My husband wants food hot but drinks iced and not so one cancels the other at a meal. That is how he savours those different substances. It’s more like a mantra. I do not understand why he has those predilections, even when most of his food is now liquid. And his insistence on ice prevails even though he has trouble maintaining his body heat and his hands are icy cold most of the time. I have deep misgivings as I serve him but have no science to help me sort out those feelings. Furthermore, I feel I am running risks with the microwave because I have read about and never want to experience the “superheating” phenomenon. “Nocuous” equals “noxious” equals downright dangerous.

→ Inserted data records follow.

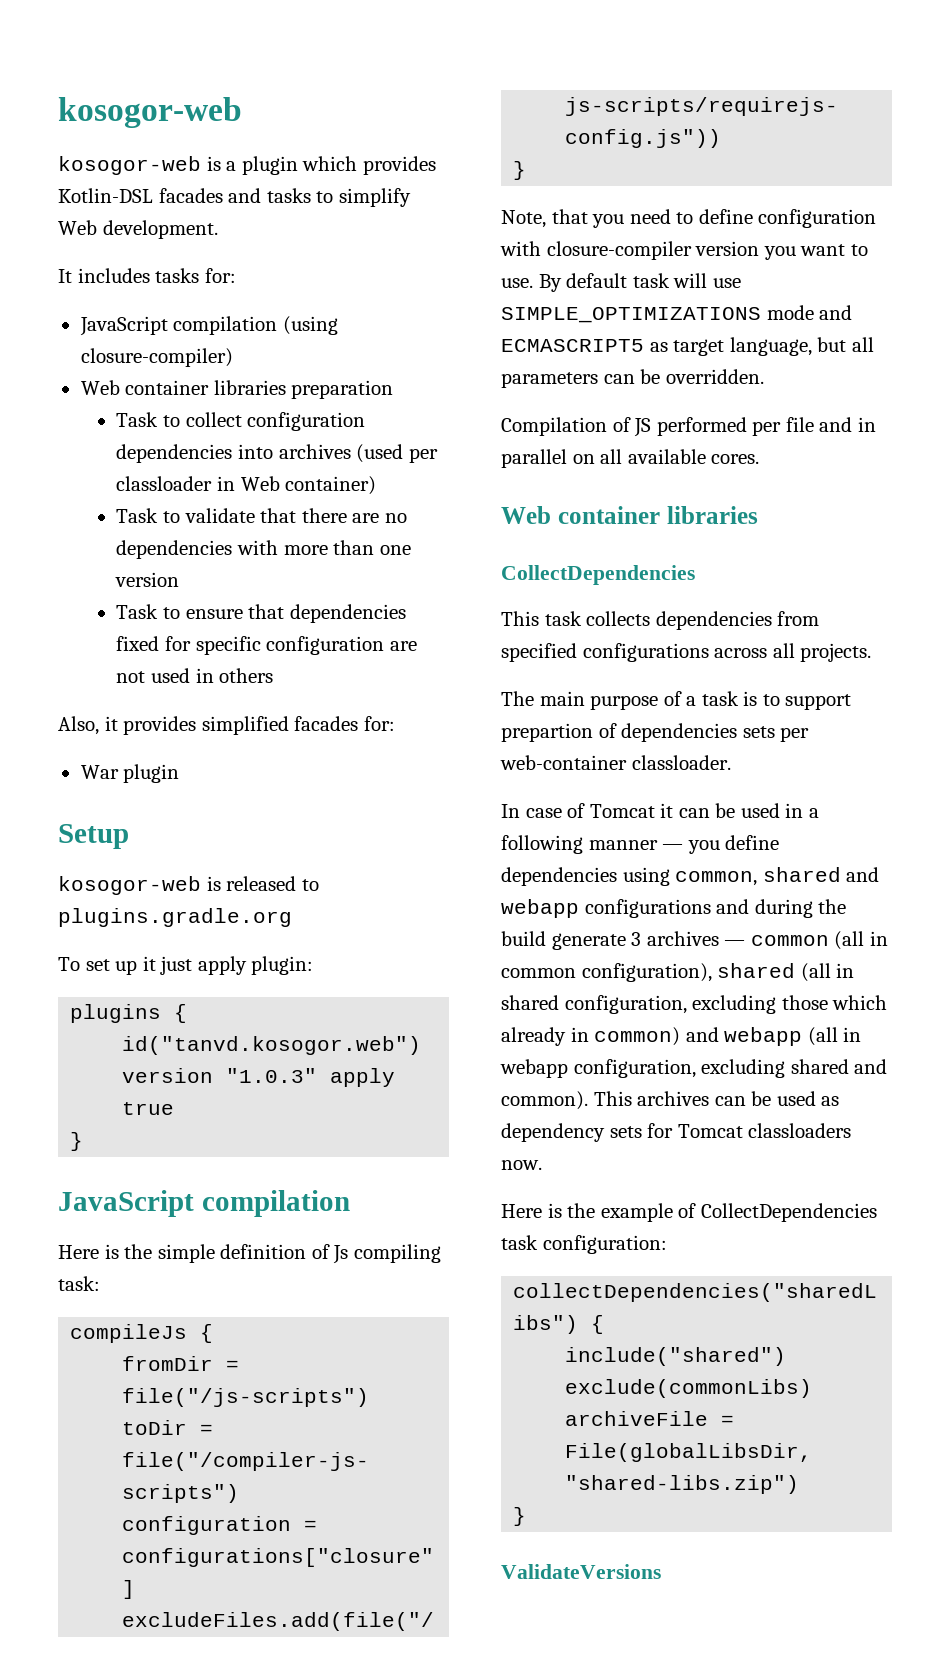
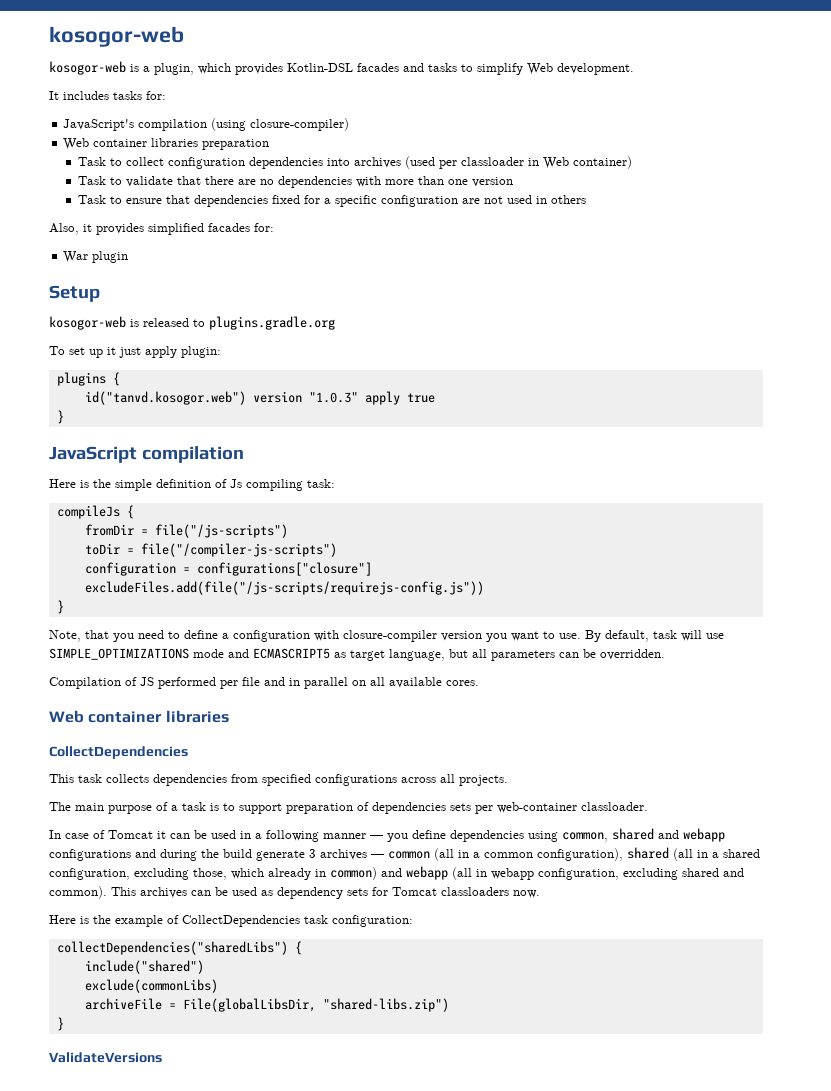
- kosogor-web is a plugin which provides Kotlin-DSL facades and tasks to simplify Web development.
+ kosogor-web is a plugin, which provides Kotlin-DSL facades and tasks to simplify Web development.
- JavaScript compilation (using closure-compiler)
+ JavaScript's compilation (using closure-compiler)
- Task to ensure that dependencies fixed for specific configuration are not used in others
+ Task to ensure that dependencies fixed for a specific configuration are not used in others
- Note, that you need to define configuration with closure-compiler version you want to use.
+ Note, that you need to define a configuration with closure-compiler version you want to use.
- By default task will use SIMPLE_OPTIMIZATIONS mode and ECMASCRIPT5 as target language, but all parameters can be overridden.
+ By default, task will use SIMPLE_OPTIMIZATIONS mode and ECMASCRIPT5 as target language, but all parameters can be overridden.
- The main purpose of a task is to support prepartion of dependencies sets per web-container classloader.
+ The main purpose of a task is to support preparation of dependencies sets per web-container classloader.
- In case of Tomcat it can be used in a following manner — you define dependencies using common, shared and webapp configurations and during the build generate 3 archives — common (all in common configuration), shared (all in shared configuration, excluding those which already in common) and webapp (all in webapp configuration, excluding shared and common).
+ In case of Tomcat it can be used in a following manner — you define dependencies using common, shared and webapp configurations and during the build generate 3 archives — common (all in a common configuration), shared (all in a shared configuration, excluding those, which already in common) and webapp (all in webapp configuration, excluding shared and common).

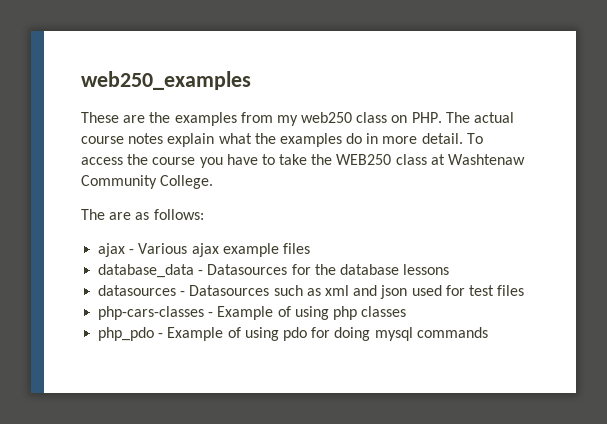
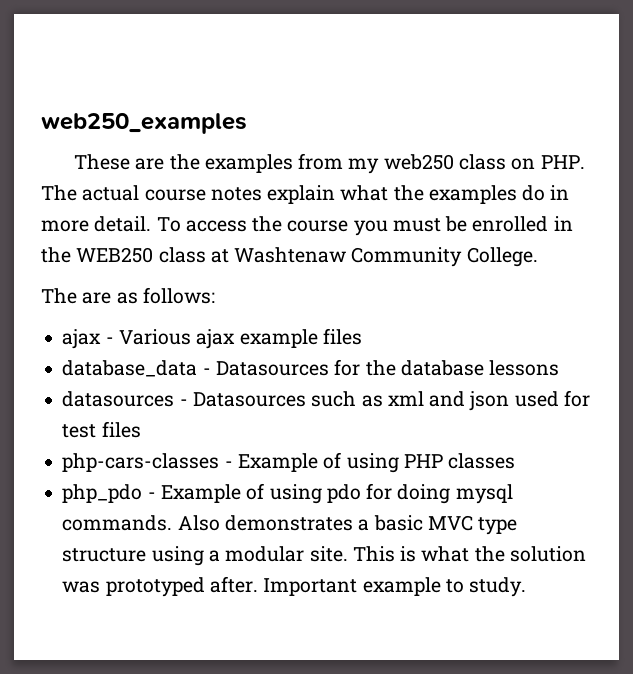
- To access the course you have to take the WEB250 class at Washtenaw Community College.
+ To access the course you must be enrolled in the WEB250 class at Washtenaw Community College.
- php-cars-classes - Example of using php classes
+ php-cars-classes - Example of using PHP classes
- php_pdo - Example of using pdo for doing mysql commands
+ php_pdo - Example of using pdo for doing mysql commands. Also demonstrates a basic MVC type structure using a modular site. This is what the solution was prototyped after. Important example to study.

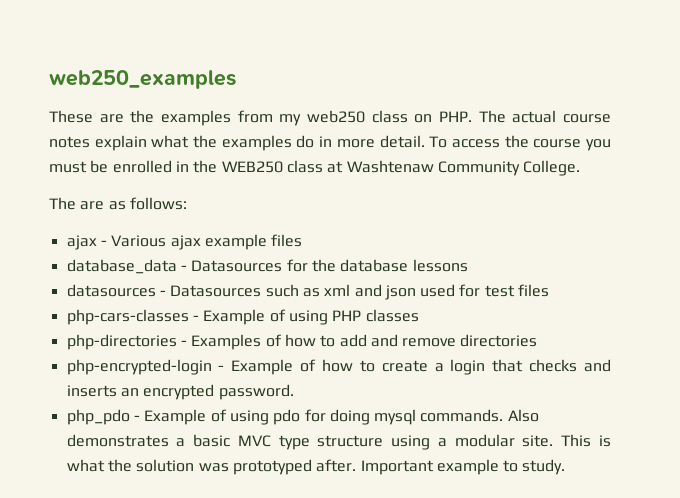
+ php-directories - Examples of how to add and remove directories
+ php-encrypted-login - Example of how to create a login that checks and inserts an encrypted password.

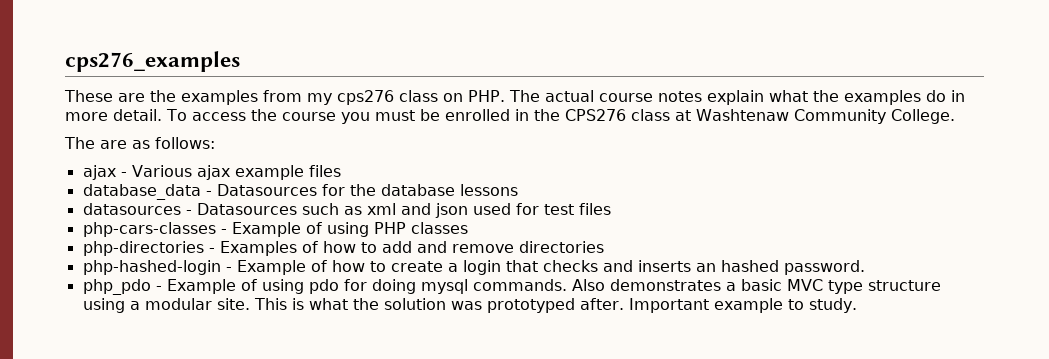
- web250_examples
+ cps276_examples
- These are the examples from my web250 class on PHP. The actual course notes explain what the examples do in more detail.
+ These are the examples from my cps276 class on PHP. The actual course notes explain what the examples do in more detail.
- To access the course you must be enrolled in the WEB250 class at Washtenaw Community College.
+ To access the course you must be enrolled in the CPS276 class at Washtenaw Community College.
- php-encrypted-login - Example of how to create a login that checks and inserts an encrypted password.
+ php-hashed-login - Example of how to create a login that checks and inserts an hashed password.

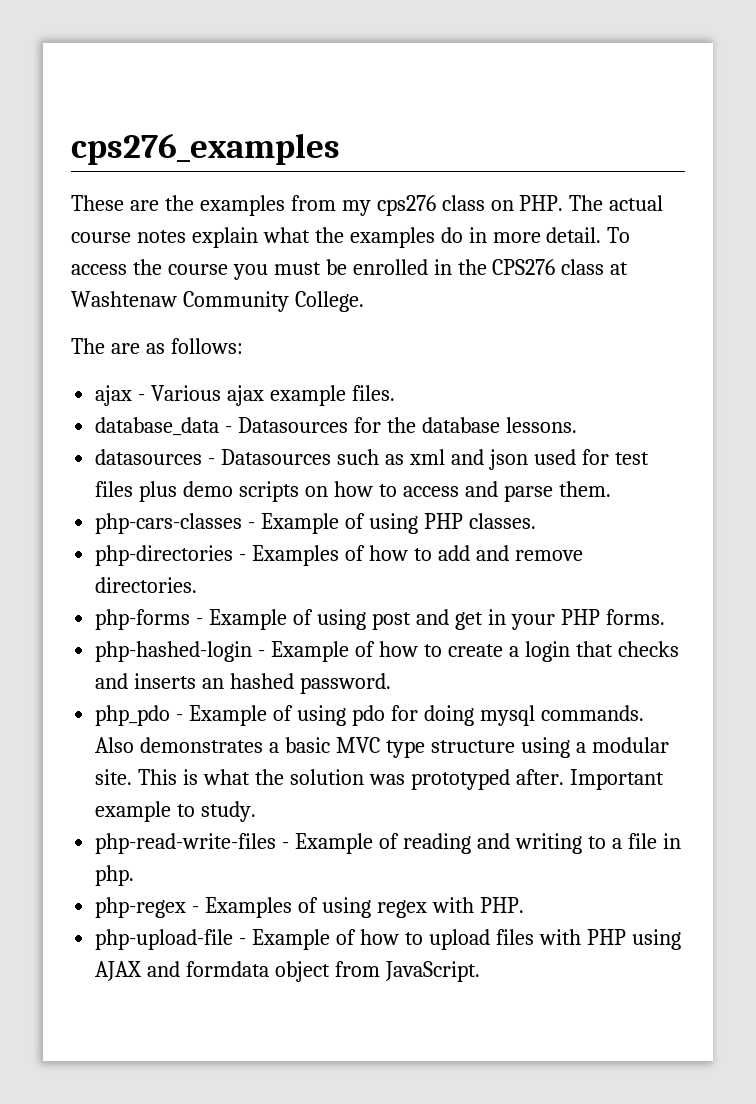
- ajax - Various ajax example files
+ ajax - Various ajax example files.
- database_data - Datasources for the database lessons
+ database_data - Datasources for the database lessons.
- datasources - Datasources such as xml and json used for test files
+ datasources - Datasources such as xml and json used for test files plus demo scripts on how to access and parse them.
- php-cars-classes - Example of using PHP classes
+ php-cars-classes - Example of using PHP classes.
- php-directories - Examples of how to add and remove directories
+ php-directories - Examples of how to add and remove directories.
+ php-forms - Example of using post and get in your PHP forms.
+ php-read-write-files - Example of reading and writing to a file in php.
+ php-regex - Examples of using regex with PHP.
+ php-upload-file - Example of how to upload files with PHP using AJAX and formdata object from JavaScript.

Laurna – Who knew blue was so unreliable? Or, I guess, perfectly reliable in not being safe? As for our tastes, my limited knowledge suggests that a lot of them are genetically determined (reports of identical twins separated at birth being found in their 30s to both dunk the same kind of cookie into their coffee – that sort of thing). But of course our tastes are also formed by our communities, which determine the range of acceptable foods for “people like us.” And by our families – consciously or not – for much the same reason, maybe. I’m sorry you’re struggling with what to feed your husband – and how. There’s no perfect answer, I don’t suppose, so maybe “what he enjoys right now” is an acceptable place to land?